Cependant, il y a eu un peu d’exagération à propos de l’avenir de l’extrême gauche au Parti démocrate. Il n’est pas sûr qu’ils gardent finalement tant d’influence. Ce ne sera pas la première fois que la direction du parti les fera passer à la trappe après s’être servis d’eux. On n’a qu‘à voir comment Bernie Sanders a été marginalisé à plusieurs reprises, même s’il semble avoir repris du galon récemment. Les prochains mois verront peut-être une nuit des longs couteaux.
L’arrivée de Biden aux commandes ne marquera pas le premier recul des États-Unis. Et l’Oncle Sam pourra s’en relever. N’oublions pas qu’après Carter, il y a eu Reagan.

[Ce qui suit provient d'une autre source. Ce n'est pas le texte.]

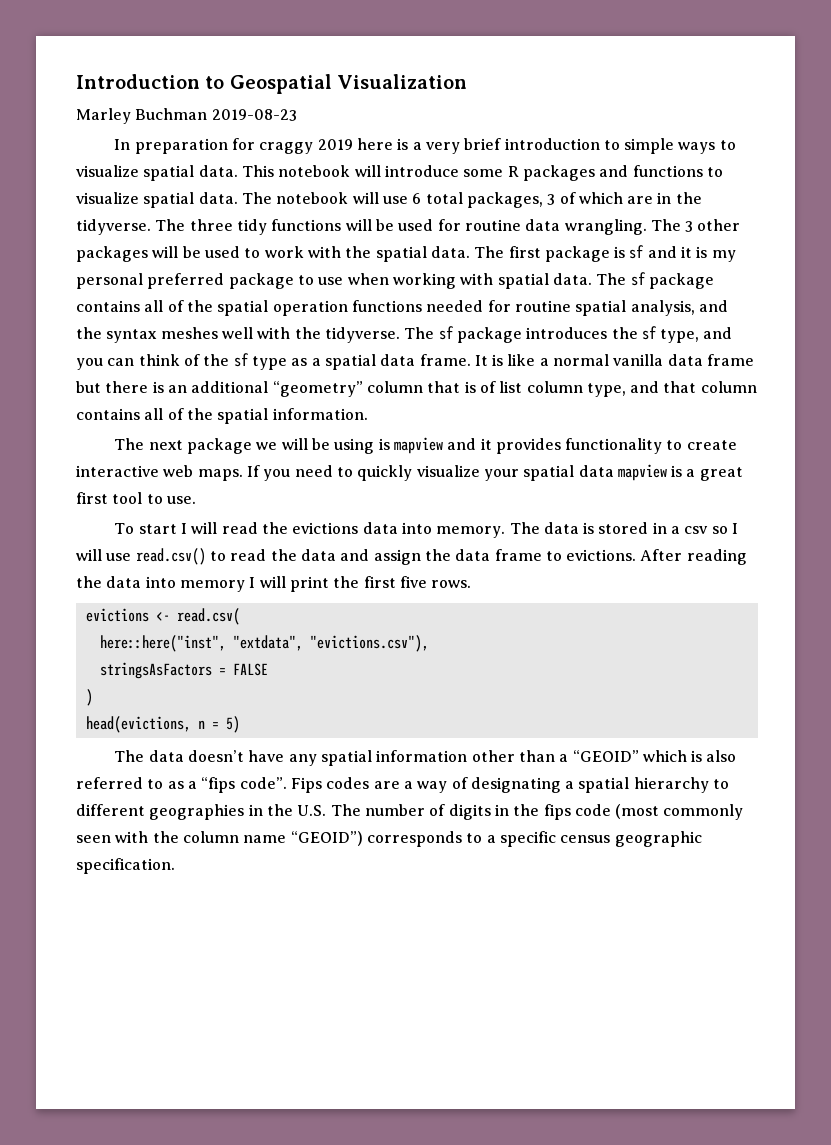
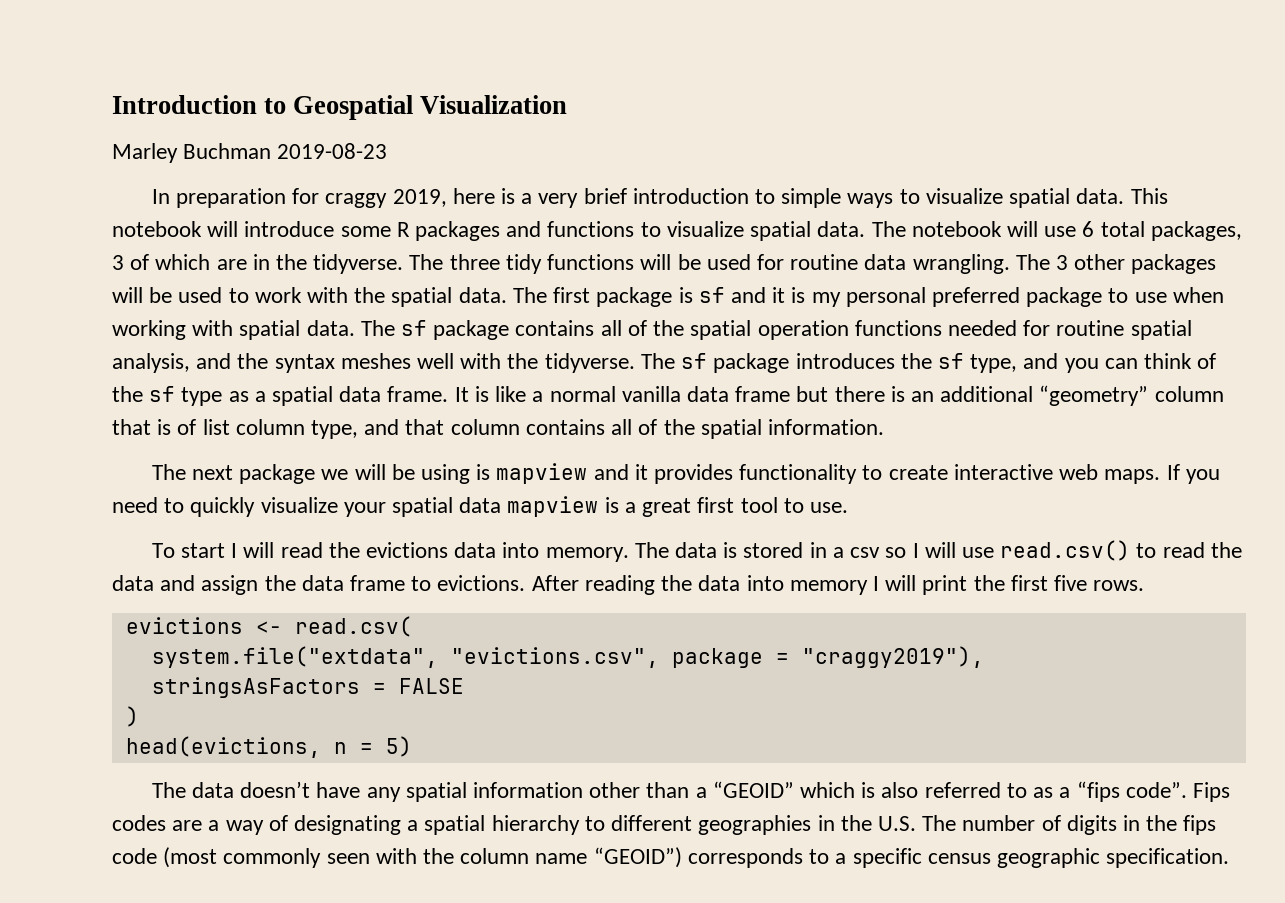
[317,139,353,150] 2019 -> [392,189,447,207] 2019,
[99,635,429,652] here::here("inst", "extdata", "evictions.csv"), -> [151,646,984,668] system.file("extdata", "evictions.csv", package = "craggy2019"),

Nous, les conservateurs, ne pensons pas que l’histoire est écrite d’avance, comme les déterministes du champ gauche. Nous croyons à la puissance des idées et de la liberté et nous ne nous découragerons pas de la défaite d’un certain conservatisme chez notre voisin du Sud. Il ne tient qu’à nous de bâtir dans notre propre pays un programme attrayant basé sur les valeurs qui ont fait le succès des sociétés occidentales et qui relève avec courage les défis de notre temps.
Trump, c’était le général Patton de la guerre culturelle. Un caractère difficile, mais un vrai leader. Une bataille a été perdue, mais des forces immenses attendent en réserve, celles qui croient en la liberté de dire et d’entreprendre. Le peuple américain et l’Occident peuvent reprendre l’initiative et se tourner vers d’autres figures inspirantes.
On a dit que Trump incarnait toutes les grandes valeurs américaines. Disons qu’il les incarnait imparfaitement, mais avec force. Inspirons-nous de cette force.